— А я тебе вот что скажу, дочь: всего каких-то три месяца назад мы стояли в этой самой комнате, и ты настаивала, что должна выйти за этого человека — человека, о котором я не знал ничего, а ты сама знала ненамного больше. Теперь же ты хочешь, чтобы я его прогнал? Да кто я, по-твоему, — твой верный бультерьер? Признаюсь, мне эта ситуация не нравится. Она унизительна. Тебе сплетники не дают покоя? Так поступи с ними как Уиттакер. Иди и взгляни в лицо тем, кто смеется над тобой. Расшиби им башку, коль тебе не нравится, как они на тебя смотрят. Они усвоят урок. И вскоре найдут себе другую жертву. Но изгнать этого юношу навеки за то, что он… а что он, собственно, сделал? Не смог тебе угодить? Так возьми себе одного из садовников, раз тебе нужен молодой жеребец в постели. Есть мужчины, которым платят за такие удовольствия, как женщинам. Люди, которым нужны деньги, пойдут на все, а денег у тебя достаточно. Если хочешь, можешь потратить хоть все свое приданое и собрать себе целый гарем мальчиков для развлечений.
— Отец, прошу тебя… — взмолилась она.
— Да, и кстати, что ты мне предлагаешь мне делать с этим Амброузом? — продолжал он. — Протащить его за повозкой по улицам Филадельфии, обмакнув в деготь? Утопить в Скулкилле, привязав к его шее бочку с камнями? Глаза завязать и пристрелить у стенки?
Альма могла лишь стоять, чувствуя стыд и печаль, не в силах произнести ни слова. А что, она думала, скажет отец? Ей казалось, что Генри встанет на ее сторону — теперь она понимала, как глупо было так думать. Ей казалось, что он придет в ярость, что с его дочерью так обошлись. Возможно, она даже ждала, что он с топотом пустится по дому, устроив один из своих показных скандалов, и будет размахивать руками, как в дурном фарсе:
Вместо того чтобы прийти ей на помощь, отец лишь заставил ее чувствовать себя еще более униженной, пристыженной и одинокой. Мало того, теперь Альма вспомнила беседу, состоявшуюся у них с Генри три месяца назад по поводу ее предстоящего брака с Амброузом. Тогда Генри предупредил ее — или, по крайней мере, высказал сомнение, — что «такой мужчина», возможно, не сумеет угодить ей в браке. Что ему тогда уже было известно, о чем он умолчал? Что он знает сейчас?

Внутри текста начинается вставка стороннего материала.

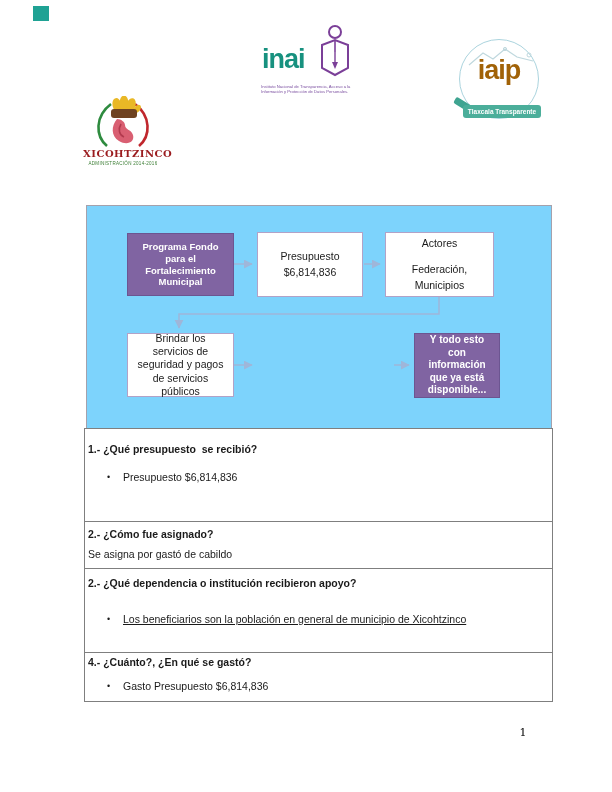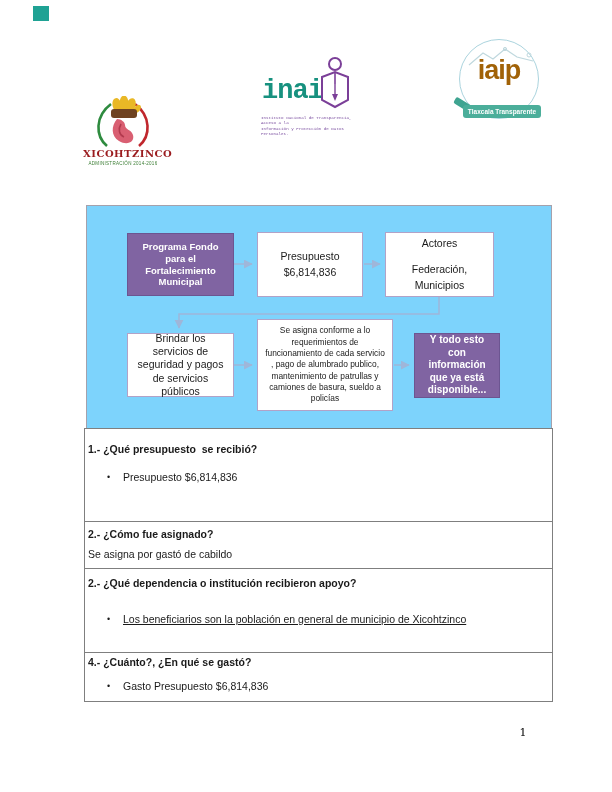--- a/index.html
+++ b/index.html
@@ -12,7 +12,7 @@
   
   .corner-square{left:33px;top:6px;width:16px;height:15px;background:#1FA294;}
 
-  .inai-logo{left:260px;top:56px;width:100px;height:72px;font-family:Liberation Mono, monospace;}
+  .inai-logo{left:260px;top:24px;width:100px;height:72px;}
   .inai-word{position:absolute;left:2px;top:22px;font-size:27px;font-weight:bold;
     color:#17917F;letter-spacing:-1px;line-height:1;}
   .inai-icon{position:absolute;left:58px;top:0px;}

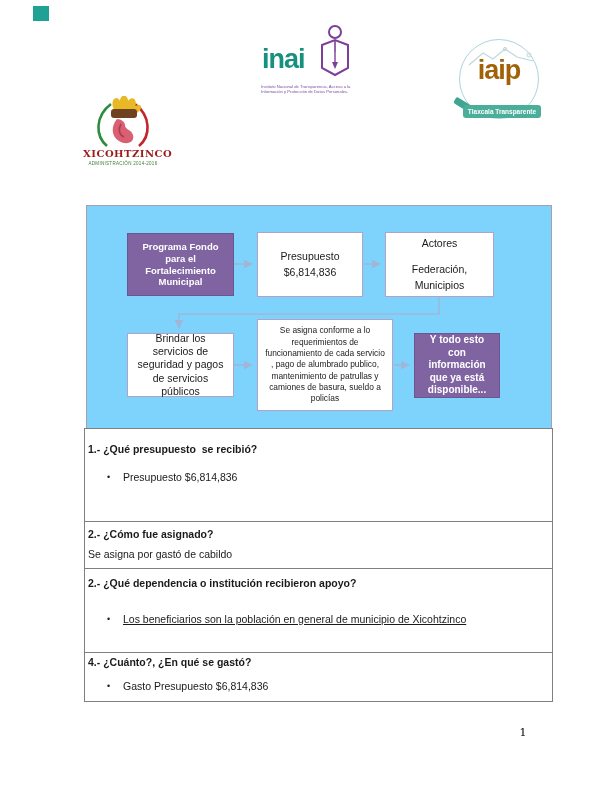--- a/index.html
+++ b/index.html
@@ -170,9 +170,6 @@
     <span>Brindar los servicios de seguridad y pagos de servicios públicos</span>
   </div>
 
-  <div class="flow-box flow-white b-asigna">
-    <span>Se asigna conforme a lo requerimientos de funcionamiento de cada servicio , pago de alumbrado publico, mantenimiento de patrullas y camiones de basura, sueldo a policías</span>
-  </div>
 
   <div class="flow-box flow-purple b-info">
     <span>Y todo esto con información que ya está disponible...</span>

— Почему ты не удержал меня от этого замужества? — наконец спросила Альма. — Ты же что-то подозревал. Почему ничего не сказал?
Генри пожал плечами:
— Три месяца назад я не вправе был принимать решения за тебя. Не вправе я делать это и сейчас.
Одна мысль об этом заставила Альму пошатнуться, ведь Генри принимал за нее решения, сколько она себя помнила, еще с тех пор, как она была девчонкой в короткой юбчонке, — по крайней мере, ей так всегда казалось.
Она не удержалась и спросила:
— Но что мне, по-твоему, теперь с ним делать?
— Да что хочешь, Сливка! Решение за тобой. Амброуз Пайк не моя собственность, чтобы я мог его выкинуть. Ты привела его в наш дом, Альма, ты от него и избавляйся, коль такова твоя воля. Только не медли, раз уж так. Всегда лучше отрезать, чем оторвать. Как бы то ни было, я хочу, чтобы с этим делом было покончено. В последние месяцы эта семья потеряла приличную долю здравого смысла, и мне бы хотелось увидеть, как все вернется на свои места. Для подобных глупостей у нас слишком много работы.
В последующие годы Альма пыталась убедить себя в том, что они с Амброузом вместе приняли решение, как дальше сложится его жизнь, однако на деле все обстояло совсем иначе. Амброуз Пайк был не из тех, кто сам принимает решения. Он был воздушным шаром, отпущенным в небо и в огромной степени подверженным влиянию людей более могущественных, чем он сам, а все на свете люди были его могущественнее. Всю жизнь он делал то, что ему велели. Мать велела ему пойти в Гарвард, и он пошел в Гарвард. Друзья достали его из сугроба и отослали в лечебницу для умалишенных, и он покорно отправился туда и позволил себя запереть. Дэниэл Таппер из Бостона велел ему поехать в мексиканские джунгли и рисовать орхидеи, и он поехал в джунгли и стал рисовать орхидеи. Джордж Хоукс пригласил его в Филадельфию, и он приехал в Филадельфию. Альма поселила его в «Белых акрах» и велела нарисовать большой флорилегий отцовской коллекции растений, и он принялся за это без возражений. Он согласен был пойти всюду, куда его вели.
Он хотел быть ангелом Господним, но — храни его Бог — был всего лишь агнцем.